Specific cultural preparation. Before an important meeting in a cultural context you don't master, building a detailed brief on the specific context — sector, region, type of counterpart — is today a quick activity with AI tools. It significantly reduces the probability of gross mistakes and accelerates the initial learning.

Contextual translation. For many languages, contemporary tools produce translations that are no longer just literal but incorporate awareness of the cultural context. A final native-speaker review remains advisable for significant content, but the accessible base level is much higher than it was in the past.

Adapting content for specific markets. Producing variants of commercial materials — product sheets, marketing content, communications — adapted for different audiences is today within reach of smaller teams than were needed in the past. It makes it possible to serve more markets with a level of personalization higher than the resources allowed.

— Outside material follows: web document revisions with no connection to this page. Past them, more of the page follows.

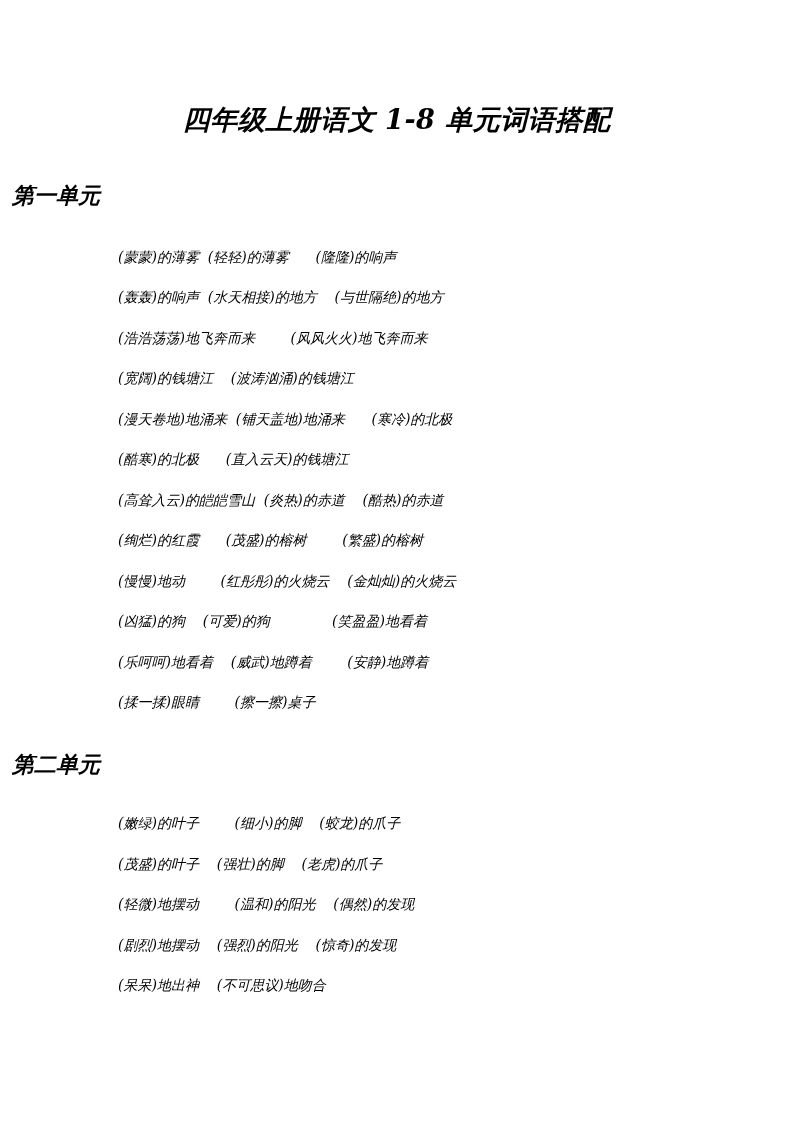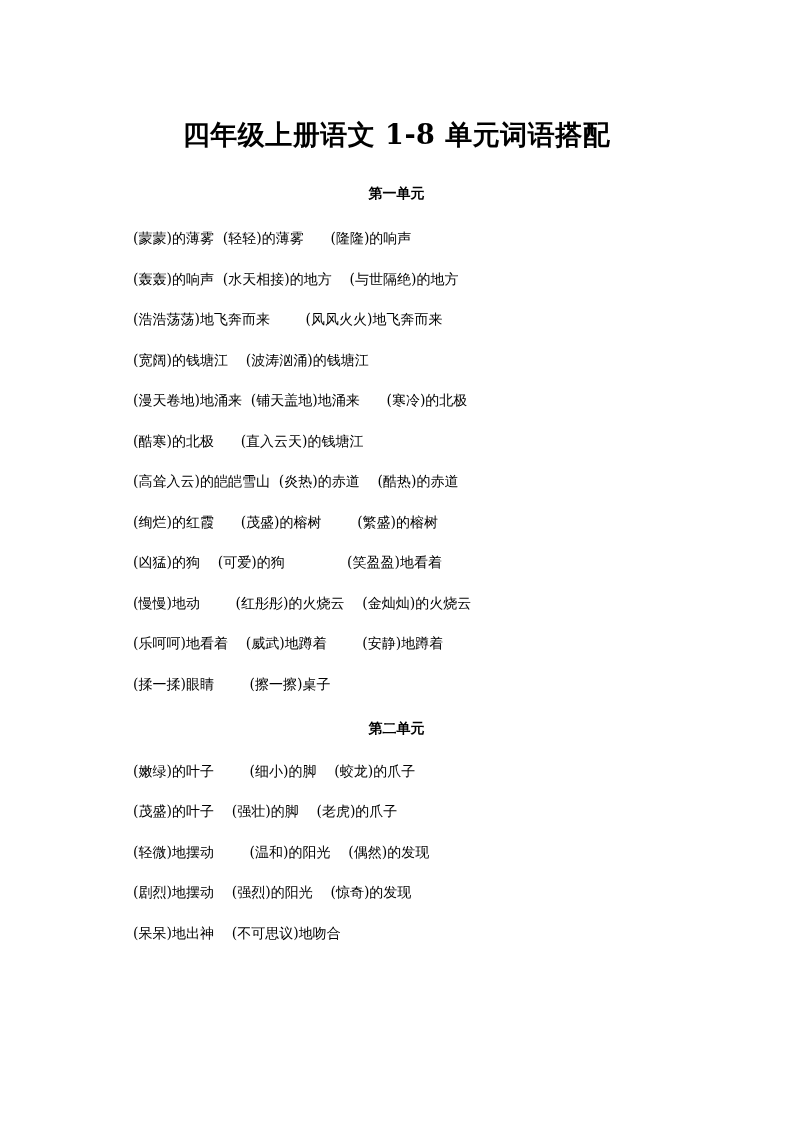"四年级上册语文 1-8 单元词语搭配" .page { font-style: none -> italic; padding: 15px -> 0 }
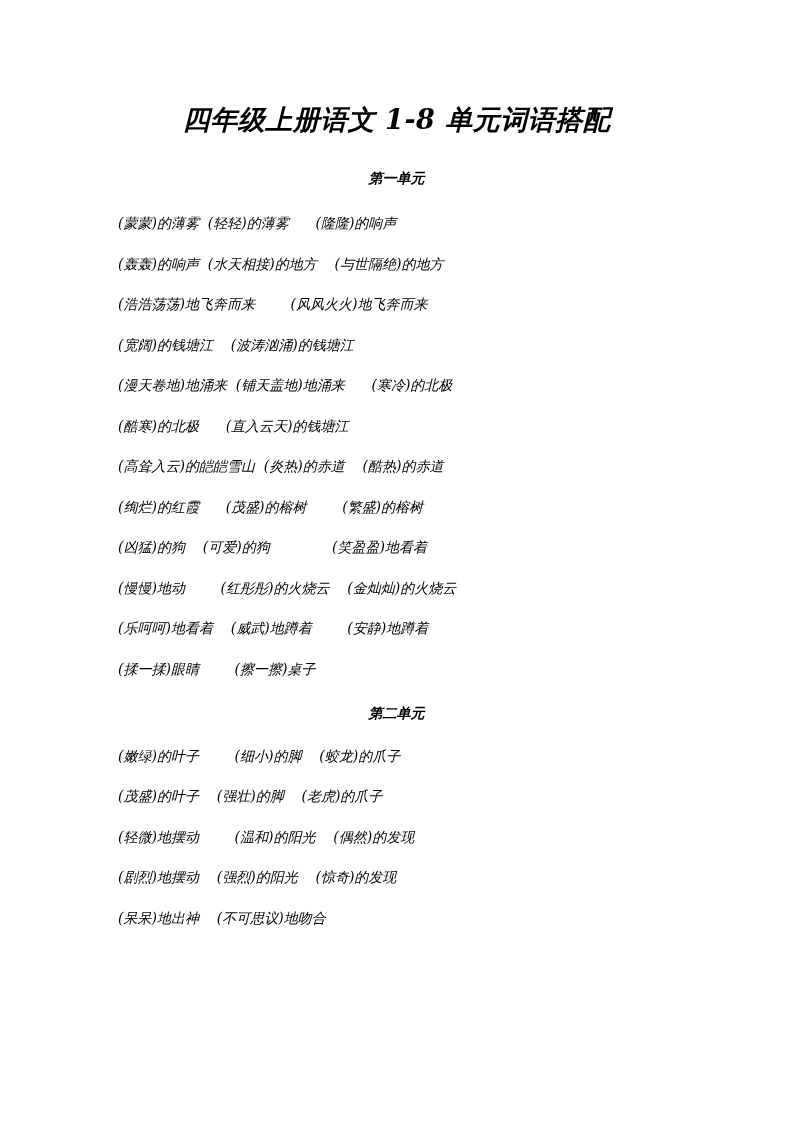"第一单元" .section-heading { font-size: 14px -> 22px; margin: 0 -> 12px; text-align: center -> none }
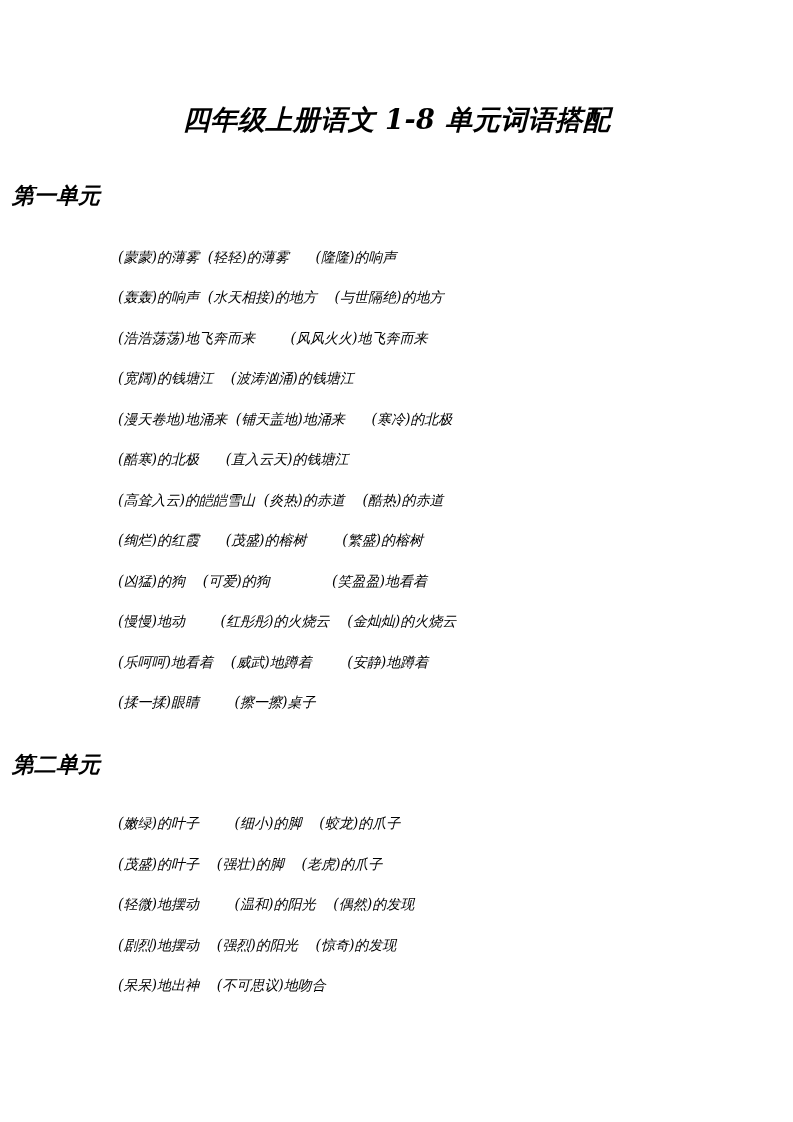"(凶猛)的狗 (可爱)的狗 (笑盈盈)地看着" div.line { order: before "(慢慢)地动 (红彤彤)的火烧云 (金灿灿)的火烧云" -> after "(慢慢)地动 (红彤彤)的火烧云 (金灿灿)的火烧云" }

Simulating cross-cultural scenarios. AI tools can simulate the role of counterparts from different cultures, allowing you to practice difficult conversations or test approaches before real exposure. It doesn't replace direct experience, but it reduces the error curve on the first interactions with a new context.

Analyzing the feedback received. When you receive communications from counterparts of different cultures, AI tools can help in interpreting nuances, identifying possible hidden meanings, suggesting responses appropriate to the context. Particularly useful for indirect-communication cultures where meaning is often left unsaid.

AI doesn't replace human cultural competence. But it significantly accelerates the acquisition of initial awareness, reduces the cost of operational adaptation, supports reflection on experiences had. For Italian SMEs that historically couldn't afford structured intercultural consulting, it's a resource that changes the operational possibilities.


Cultural differences in international commercial contexts aren't obstacles overcome once and for all. They're permanent dimensions that those who operate internationally live with, progressively learning to navigate them better over time. The companies that have built lasting international presences have made peace with this premise — they didn't look for the magic formula to "overcome the differences," they invested in the organizational capacity to work well across them.

For companies that are evaluating or planning international expansion, the practical question shouldn't be "how do we overcome the cultural barriers of market X." It should be "what does our company need in order to develop the capacity to operate well in markets culturally different from ours." It's a different question, with different answers, and it produces more realistic and more effective expansion plans.

The practical thing to do to begin is to honestly assess your starting point. How many people in the company have significant direct experience of cultures different from your own? Are there processes that allow learning to be accumulated from international experiences? Does leadership recognize the value of cultural competence as an organizational capacity, or does it consider it a secondary theme compared to other investments? The answers to these questions help you understand how much work needs to be done before launching into new adventures, and how much investment to dedicate to building your internal intercultural competence.

Serious international export rewards those who accept that internationalizing also means changing your company a bit. Those who look for shortcuts to export while staying identical to themselves generally find markets that don't respond the way they would have wanted.